Exercise materials Block Start

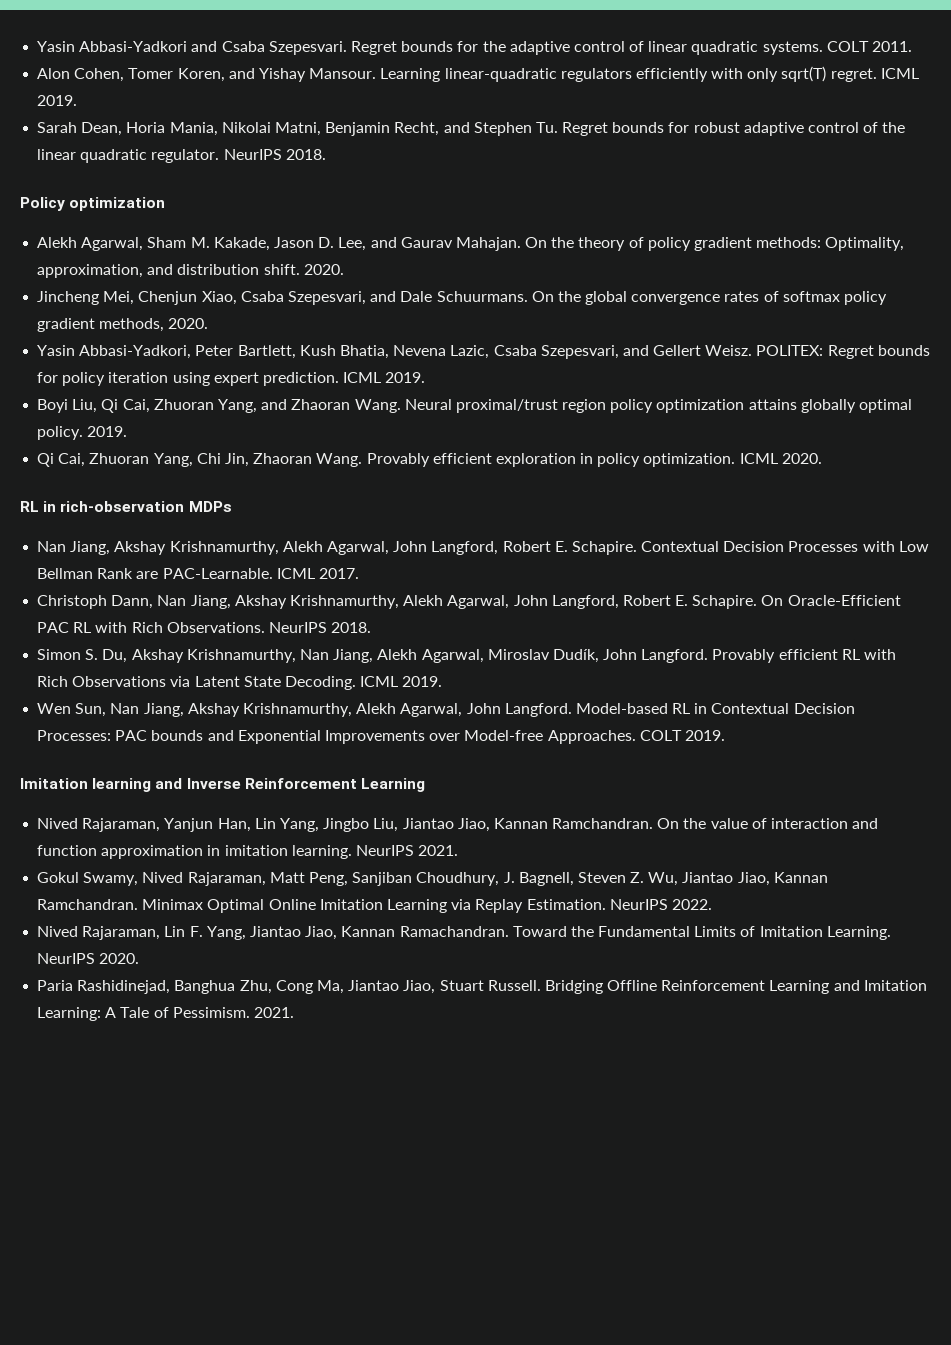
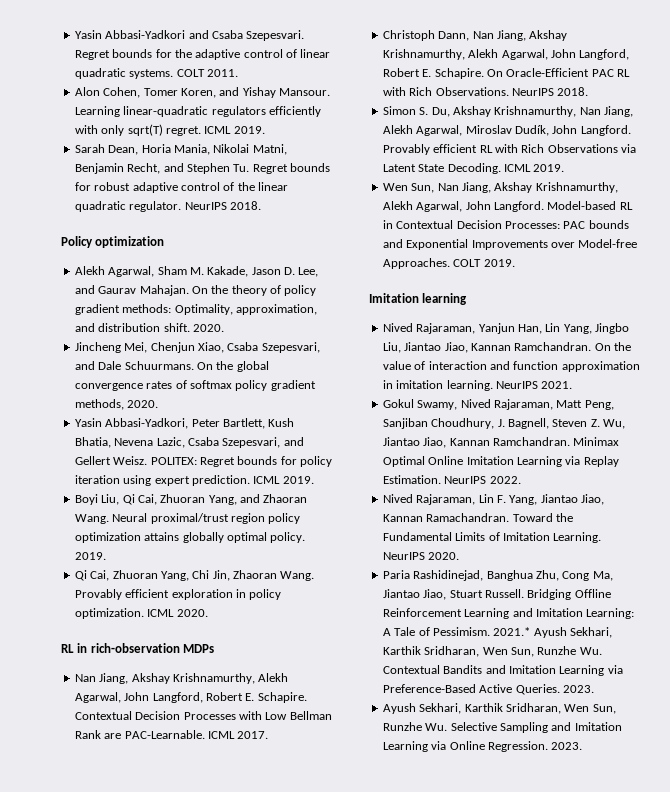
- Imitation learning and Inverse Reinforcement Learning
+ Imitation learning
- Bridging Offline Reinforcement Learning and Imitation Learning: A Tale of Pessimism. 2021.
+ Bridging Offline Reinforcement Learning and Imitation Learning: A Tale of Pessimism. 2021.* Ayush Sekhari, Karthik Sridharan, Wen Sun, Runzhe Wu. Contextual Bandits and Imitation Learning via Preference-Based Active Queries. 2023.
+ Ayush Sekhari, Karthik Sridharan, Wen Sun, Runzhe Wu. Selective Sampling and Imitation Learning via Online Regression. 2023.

Exercise materials Block End

#### [Exercise goal]
Could you count the lines of the listing above that hold the word "Reinforcement" and give only the total?

#### [Solved exercise]
3